Task details
Reproduce every entry word for word. Drop all pictures from the copy.

Source records
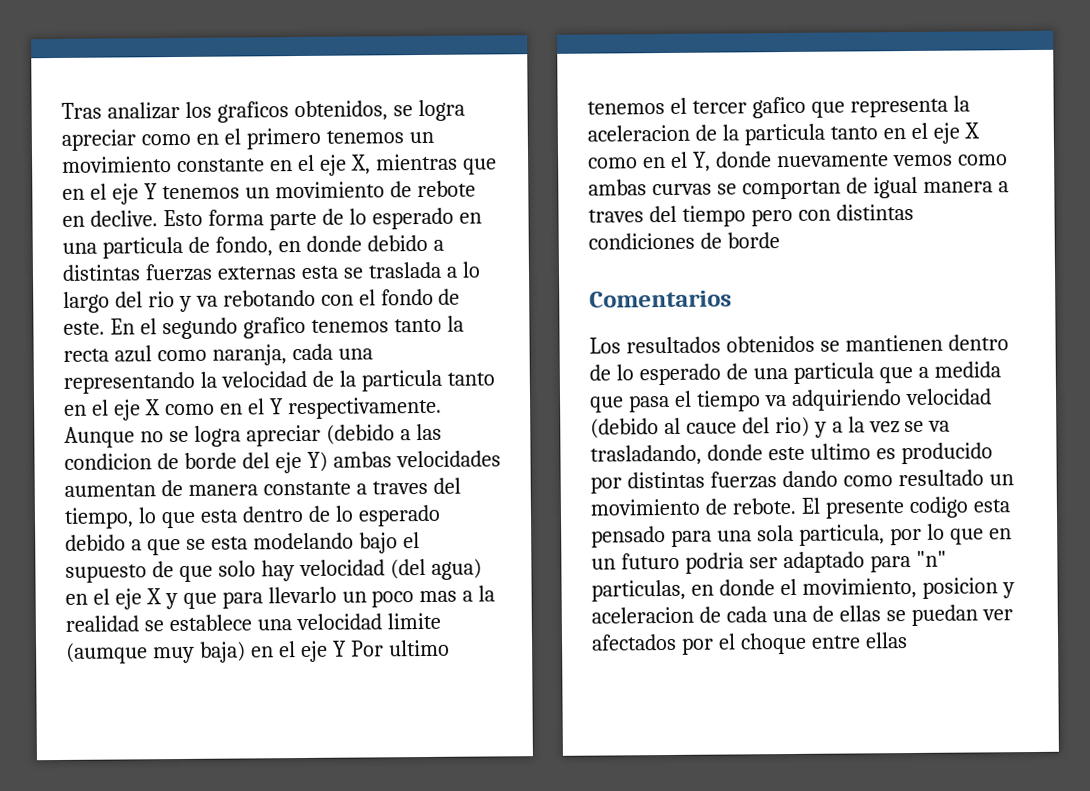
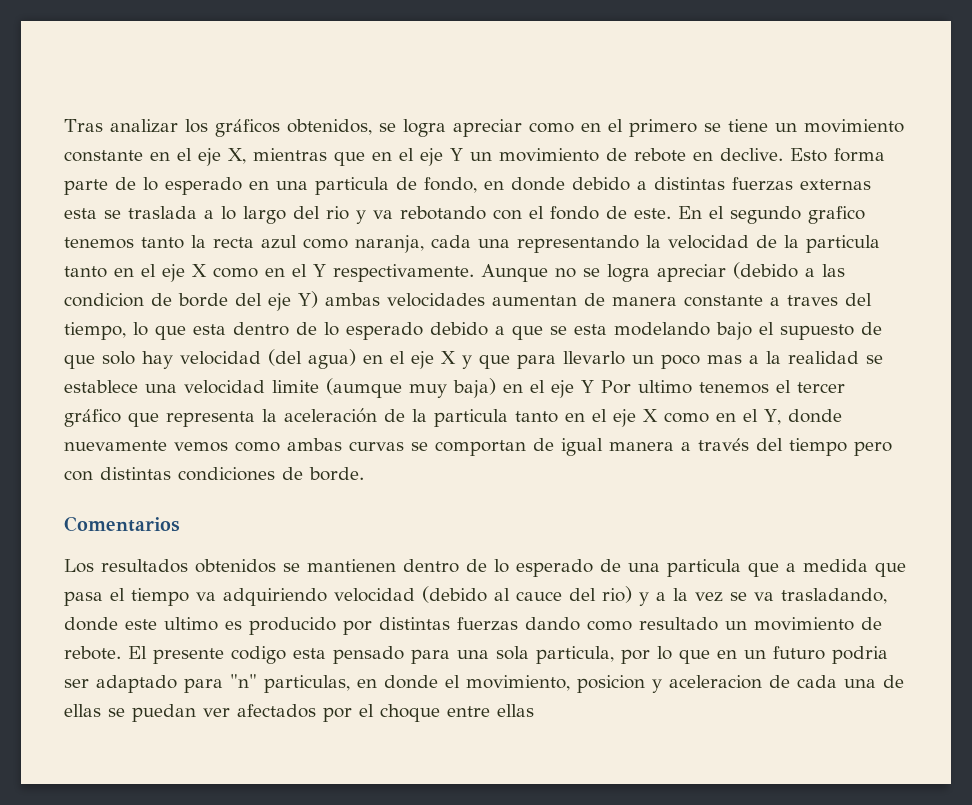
[216,101,289,123] graficos -> [214,119,280,137] gráficos
[325,130,404,144] tenemos -> [703,119,768,132] se tiene
[161,185,240,200] tenemos -> (463, 154) none
[751,96,806,119] gafico -> [64,409,121,427] gráfico
[587,124,690,142] aceleracion -> [284,408,377,423] aceleración
[588,209,644,223] traves -> [698,438,749,451] través
[726,232,780,249] borde -> [309,467,364,481] borde.

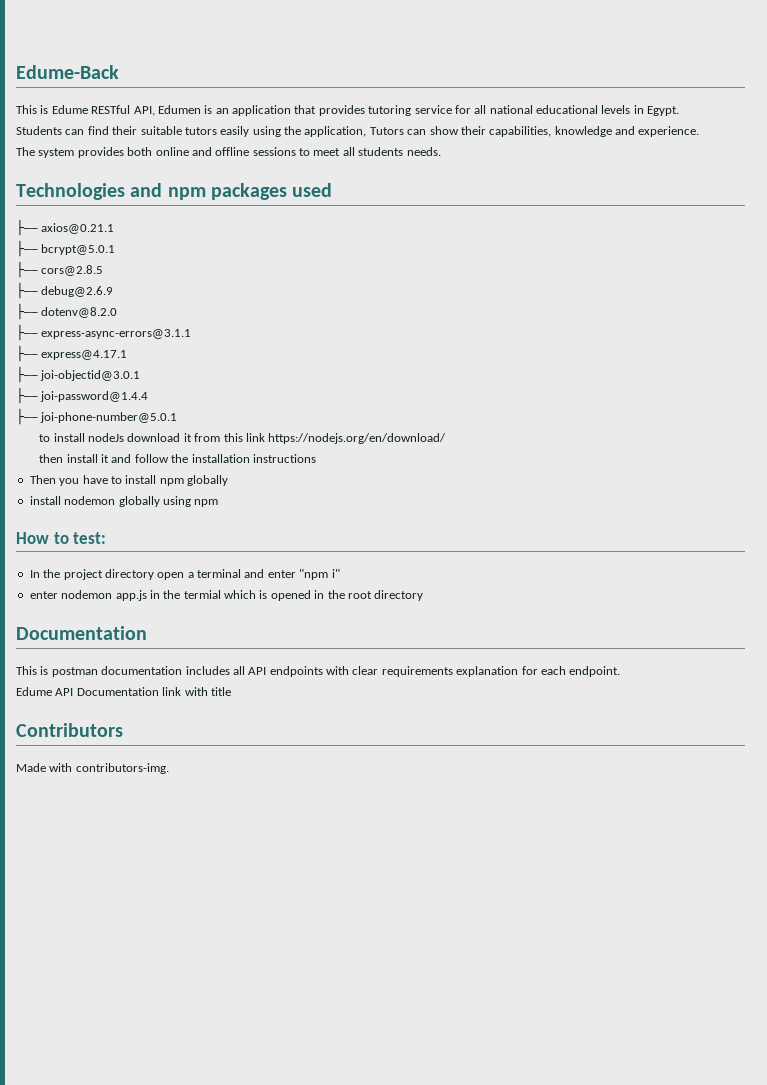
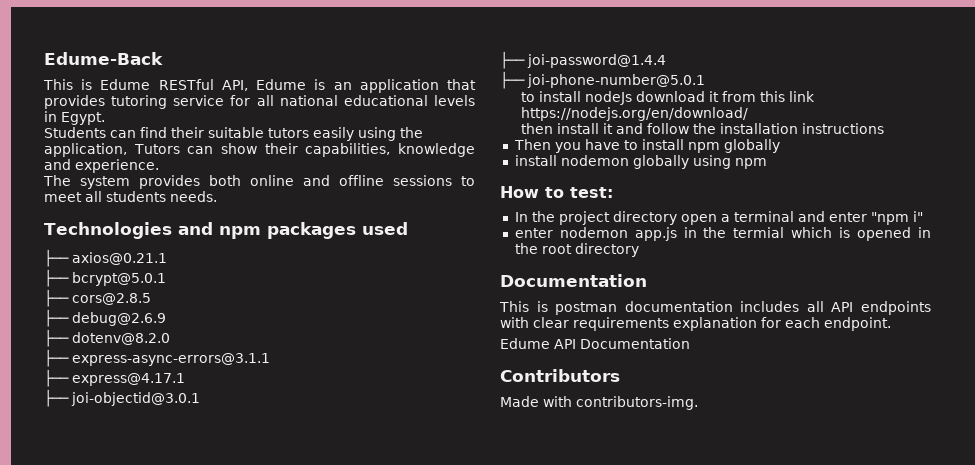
[157,105,201,114] Edumen -> [256,79,307,90] Edume
[162,687,231,696] link with title -> (690, 343) none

Answer for this exercise
[216,101,289,123] graficos -> [214,119,280,137] gráficos
[325,130,404,144] tenemos -> [703,119,768,132] se tiene
[161,185,240,200] tenemos -> (463, 154) none
[751,96,806,119] gafico -> [64,409,121,427] gráfico
[587,124,690,142] aceleracion -> [284,408,377,423] aceleración
[588,209,644,223] traves -> [698,438,749,451] través
[726,232,780,249] borde -> [309,467,364,481] borde.

[157,105,201,114] Edumen -> [256,79,307,90] Edume
[162,687,231,696] link with title -> (690, 343) none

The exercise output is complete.